Czy u nieprzytomnego pacjenta po urazie należy stosować leczenie przeciwbólowe? Czy w przypadku ZRM P, przy niskim CTK, opioidy są bezwzględnie przeciwwskazane?

Jeżeli u chorego stwierdza się objawy reakcji nocyceptywnej, czyli zachowuje się tak, jak gdyby ten ból odczuwał, spełnione są kryteria kliniczne bólu, tzn. występują obrażenia, które mogą go generować, a także objawy kliniczne, czyli przyspieszona czynność serca, podwyższone ciśnienie tętnicze krwi, zwiększona potliwość skóry, rozszerzenie źrenic u chorego przytomnego, należy podawać środki przeciwbólowe. Znowu wrócę do standardów amerykańskich. Według nich leki przeciwbólowe, nasenne oraz zwiotczające mięśnie (w przypadku konieczności wywołania anestezji) stosuje się w trzech stanach: u chorego przytomnego lub nieprzytomnego i chorego z najmniejszą liczbą punktów w skali Glasgow (3 punkty). W takich przypadkach nie podaje się opioidów. Uważam jednak, że do każdego chorego należy podchodzić indywidualnie. Jeżeli chory przebył ciężki uraz, jest nieprzytomny, ma tachykardię i wszystko wskazuje na to, że impulsacja płynąca z uszkodzonych narządów jest u niego na tyle wysoka, że gdyby był przytomny, odczuwałby ból, jestem zwolennikiem podawania opioidów. Gdyby wystąpiły działania niepożądane opioidów, a tego medycy pracujący w zespołach przedszpitalnych boją się najbardziej, czyli niewydolność oddechowa, należy chorego intubować i podłączyć do respiratora, wprowadzając go w quasi znieczulenie ogólne. Jednak mamy gwarancję, że ten człowiek nie odczuwa bólu.

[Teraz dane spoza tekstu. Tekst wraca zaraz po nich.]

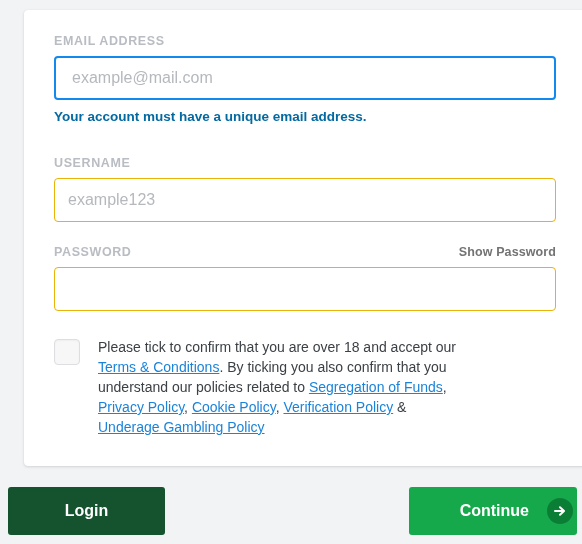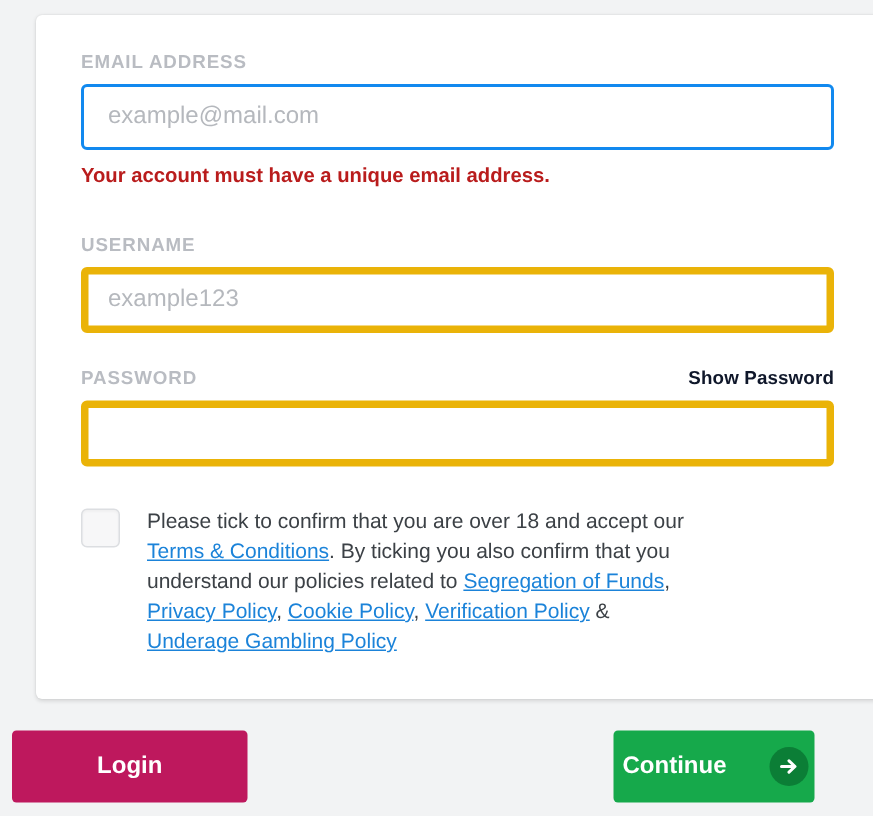--- a/index.html
+++ b/index.html
@@ -55,56 +55,56 @@
     font-size: 12.5px;
     letter-spacing: 0.6px;
     font-weight: 700;
     color: #b9bcc2;
     text-transform: uppercase;
     line-height: 16px;
   }
   .show-password {
     font-size: 12.5px;
     font-weight: 700;
-    color: #0f172a;
+    color: #737373;
     line-height: 16px;
     letter-spacing: 0.1px;
     cursor: pointer;
   }
 
   .input {
     box-sizing: border-box;
     display: block;
     width: 502px;
     height: 44px;
     margin-top: 7px;
     padding: 0 13px;
     font-family: "Liberation Sans", sans-serif;
     font-size: 16px;
     color: #3a3f45;
     background: #ffffff;
-    border: 5px solid #eab308;
+    border: 1px solid #eab308;
     border-radius: 4px;
     outline: none;
   }
   .input::placeholder {
     color: #b5b8bd;
     opacity: 1;
   }
   .input.focused {
     border: 2px solid #1189ef;
     height: 44px;
     padding: 0 12px;
   }
 
   .helper-text {
     margin-top: 9px;
     font-size: 13.5px;
     font-weight: 700;
-    color: #b91c1c;
+    color: #0369a1;
     line-height: 16px;
   }
 
   .gap-username { margin-top: 30px; }
   .gap-password { margin-top: 22px; }
 
   
   .terms {
     margin-top: 26px;
     display: flex;
@@ -154,24 +154,24 @@
     left: 8px;
     top: 487px;
     width: 157px;
     height: 48px;
     background: #3080cb;
     justify-content: center;
   }
   .btn-continue {
     left: 409px;
     top: 487px;
-    width: 134px;
+    width: 168px;
     height: 48px;
     background: #16a94b;
-    justify-content: space-between;
+    justify-content: flex-end;
     padding-right: 4px;
   }
   .btn-continue .label {
     margin-right: 18px;
   }
   .arrow-circle {
     width: 26px;
     height: 26px;
     border-radius: 50%;
     background: #0b7e36;
@@ -213,21 +213,21 @@
       </div>
 
       <div class="terms">
         <div class="checkbox"></div>
         <div class="terms-text">Please tick to confirm that you are over 18 and accept our <a style="color: rgb(27, 131, 217);">Terms &amp; Conditions</a>. By ticking you also confirm that you understand our policies related to <a style="color: rgb(27, 131, 217);">Segregation of Funds</a>, <a style="color: rgb(27, 131, 217);">Privacy Policy</a>, <a style="color: rgb(27, 131, 217);">Cookie Policy</a>, <a style="color: rgb(27, 131, 217);">Verification Policy</a> &amp; <a style="color: rgb(27, 131, 217);">Underage Gambling Policy</a></div>
       </div>
 
     </div>
   </div>
 
-  <button class="btn btn-login" style="background: #be185d;">
+  <button class="btn btn-login" style="background: #14532d;">
     <span class="label">Login</span>
   </button>
 
   <button class="btn btn-continue" style="background: rgb(22, 169, 75);">
     <span class="label">Continue</span>
     <span class="arrow-circle">
       <svg width="14" height="14" viewBox="0 0 14 14" aria-hidden="true">
         <path d="M2 7 H10.5 M7 3.2 L11 7 L7 10.8" fill="none" stroke="#ffffff" stroke-width="2" stroke-linecap="round" stroke-linejoin="round"></path>
       </svg>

Rozmawiała Aleksandra Placek

Piśmiennictwo:

Kozek-Langenecker AS, Afshari A, Albaladejo P i wsp.: Guidelines on the management of perioperative bleeding. Guidelines form the European Society of Anaesthesiologists. European Journal of Anaesthesiology 2013; 30; 270–382.
Polskie Wytyczne Okołooperacyjnego Leczenia Płynami – 2015.
Rossaint R., Bouillon B., Cerny V., i wsp.: The European guideline on management of major bleeding and coagulopathy following trauma: fourth edition. Critical Care April 2016; 20:100.